Потому что после боя творится некрасивая проза жизни. Пленных пинками и ударами прикладов сгоняют в одну кучу у дерева. Собирают и раскладывают на траве трофеи — оружие побежденных. Притаскивают из леса убитого наемника. И раздевают его. Потому что убитых хоронят здесь в чем мать родила. Одежда — очень дорогое удовольствие. Тем более такая, как у этого покойника. Перевязывают раненых. Капрал Годарев носится вперед-назад, раздавая указания и опрашивая каждого участника перестрелки, пытаясь составить общую картину скоротечной стычки. Смирнов с задумчивым видом рассматривает деревья и что-то считает, шевеля губами и загибая пальцы. На шипящего от боли пленного наемника, который держится за плечо всем плевать. Хотя вон, с пленными Сила Серафимович о чем то беседует на лающем гортанном языке, чем-то похожем на немецкий. А кожевенник из Кексгольма вон, лежит на земле с наспех сделанной повязкой на голове, с которой уже натекла приличная лужа крови. Дышит тяжело, глаза закрыты. Видимо, в отключке. Рядом с ним стоят Степан и Никита и оторопело таращатся на кровь. И я… Чего я опять пешком встал, башкой кручу и ничего не делаю? Заняться нечем, что ли?
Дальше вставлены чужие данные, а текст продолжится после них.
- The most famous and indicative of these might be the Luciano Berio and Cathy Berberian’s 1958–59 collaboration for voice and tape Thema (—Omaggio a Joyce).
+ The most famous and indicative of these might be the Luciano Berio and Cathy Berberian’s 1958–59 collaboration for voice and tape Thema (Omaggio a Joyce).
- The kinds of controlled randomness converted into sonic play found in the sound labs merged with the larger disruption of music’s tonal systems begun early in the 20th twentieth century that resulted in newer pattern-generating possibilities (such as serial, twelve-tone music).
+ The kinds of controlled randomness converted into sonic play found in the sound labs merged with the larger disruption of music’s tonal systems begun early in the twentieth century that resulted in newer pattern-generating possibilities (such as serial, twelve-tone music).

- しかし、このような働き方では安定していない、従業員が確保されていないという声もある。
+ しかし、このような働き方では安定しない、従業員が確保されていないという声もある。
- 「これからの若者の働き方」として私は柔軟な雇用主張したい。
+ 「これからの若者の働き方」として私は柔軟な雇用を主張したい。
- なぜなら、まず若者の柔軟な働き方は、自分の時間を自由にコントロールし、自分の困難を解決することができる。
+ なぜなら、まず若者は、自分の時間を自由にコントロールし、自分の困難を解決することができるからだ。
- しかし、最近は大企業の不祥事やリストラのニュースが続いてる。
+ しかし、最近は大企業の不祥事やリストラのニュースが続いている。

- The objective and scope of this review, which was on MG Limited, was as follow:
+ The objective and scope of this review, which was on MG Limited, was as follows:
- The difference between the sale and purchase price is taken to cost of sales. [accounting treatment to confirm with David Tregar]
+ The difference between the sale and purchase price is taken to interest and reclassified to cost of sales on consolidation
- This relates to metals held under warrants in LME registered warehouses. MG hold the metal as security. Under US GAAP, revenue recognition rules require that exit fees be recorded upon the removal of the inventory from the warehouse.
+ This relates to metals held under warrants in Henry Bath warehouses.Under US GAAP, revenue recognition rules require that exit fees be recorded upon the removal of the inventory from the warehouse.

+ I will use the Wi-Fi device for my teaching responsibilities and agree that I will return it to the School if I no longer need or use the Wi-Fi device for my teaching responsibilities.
— У вас не найдется кусочка сахару? — спрашиваю я у женщины. Капрал Годарев оборачивается и обжигает меня гневным взглядом. Нашел время, мол. Да плевать.
Сахар здесь есть. И стоит он… К примеру, пуд муки Ефим покупал за пять копеек. Фунт сахара стоил в пять раз дороже. Фунт — это небольшой кусок в кулак размером. Сахарная голова, как ее тут называют. То есть сахар здесь — это экзотическое боярское лакомство, но мне он нужен было для другого.
Боярыня растерянно переглянулась с мужчиной в сорочке, после чего тот залез в карету и достал оттуда круглую бумажную коробку. В которой лежали уже наколотые небольшие кусочки сахара. Интересно, они это лакомство для детей готовили или для лошадей?
— Вот, пожалуйста, угощайтесь — кажется, у этих тоже разрыв шаблона. Вон как растеряно говорят. Они что, не знают зачем нужен сахар в полевых условиях?
Хватаю кусок, вытаскиваю из лядунки надорванный патрон, высыпаю порох вместе с пулей на землю, раскатываю бумагу в лист, кладу на ближайший камень и начинаю массивной рукоятью шпаги толочь на нем сахар в пудру.